The question of whether men, in particular, who hit the women in their lives, can be rehabilitated, is controversial to say the least. Such attempts have been recorded with varying levels of success: in an article from The Globe and Mail, such attempts are explored, and the importance of attempting to understand abusers is highlighted. However, the most obvious problem is that such attempts come late, sometimes too late: “Jimmy”, the 28-year-old weightlifter who first smeared blood into his ex-girlfriend’s face ten years ago, should have learnt how to behave properly in relationships and deal with his anger at a far earlier stage of life. Such education and support should be available to all young people. Such education needs to be pre-emptive: approximately 40% of young people are already subjected to relationship abuse in their teenage years. Unfortunately, many of the best schools in the country currently fail to provide anything other than basic biological sex education for their students. This is not something which is on the Conservative government’s radar for change.
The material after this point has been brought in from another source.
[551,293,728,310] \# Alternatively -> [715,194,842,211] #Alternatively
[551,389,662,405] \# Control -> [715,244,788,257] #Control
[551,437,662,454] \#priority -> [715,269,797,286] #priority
Beyond the police station, our existing services appear to be slipping backwards due to lack of funds, and little in the way of 21st century innovation is being encouraged. Many of the services available to help prevent and protect are heavily weighted in gender politics which can get in the way of a dynamic and collaborative approach. Services aimed at helping male or LGBT victims are often treated as a niche, for instance, which may be more of an overall hindrance than a benefit in the fight against violence. A 1996 investigation found that misogyny was just a small part of the major predictor of abusive behaviour: “unquestioned obedience to authority”, favouring harsh judicial punishments, especially for those they considered weak. In fact, though women overall are significantly more likely to be victims than men, and to die as a result of domestic violence, studies have shown that physical abuse can be especially prevalent in same-sex relationships: lesbians experience physical abuse at a very similar rate to heterosexual women, and it is more common for gay men to experience abuse than their heterosexual counterparts.
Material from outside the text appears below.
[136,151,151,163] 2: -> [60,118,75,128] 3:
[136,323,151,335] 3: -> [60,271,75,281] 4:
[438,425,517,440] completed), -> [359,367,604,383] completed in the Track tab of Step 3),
It is now the time for charities, public services and schools to adopt a more inclusive and collaborative approach to tackling this huge social problem: we need much more than a proactive police service if 2016 is to see any improvement. Somewhere along the line, this country’s approaches to tackling domestic violence appear to have stagnated and the recent surge in 999 calls represent a collective voice demanding for more to be done. So enjoy your New Year’s Eve and Christmas holiday, but spare a thought for the sour side of the celebrations; the silence that surrounds it, and the suffering of those who live within that bubble of silence.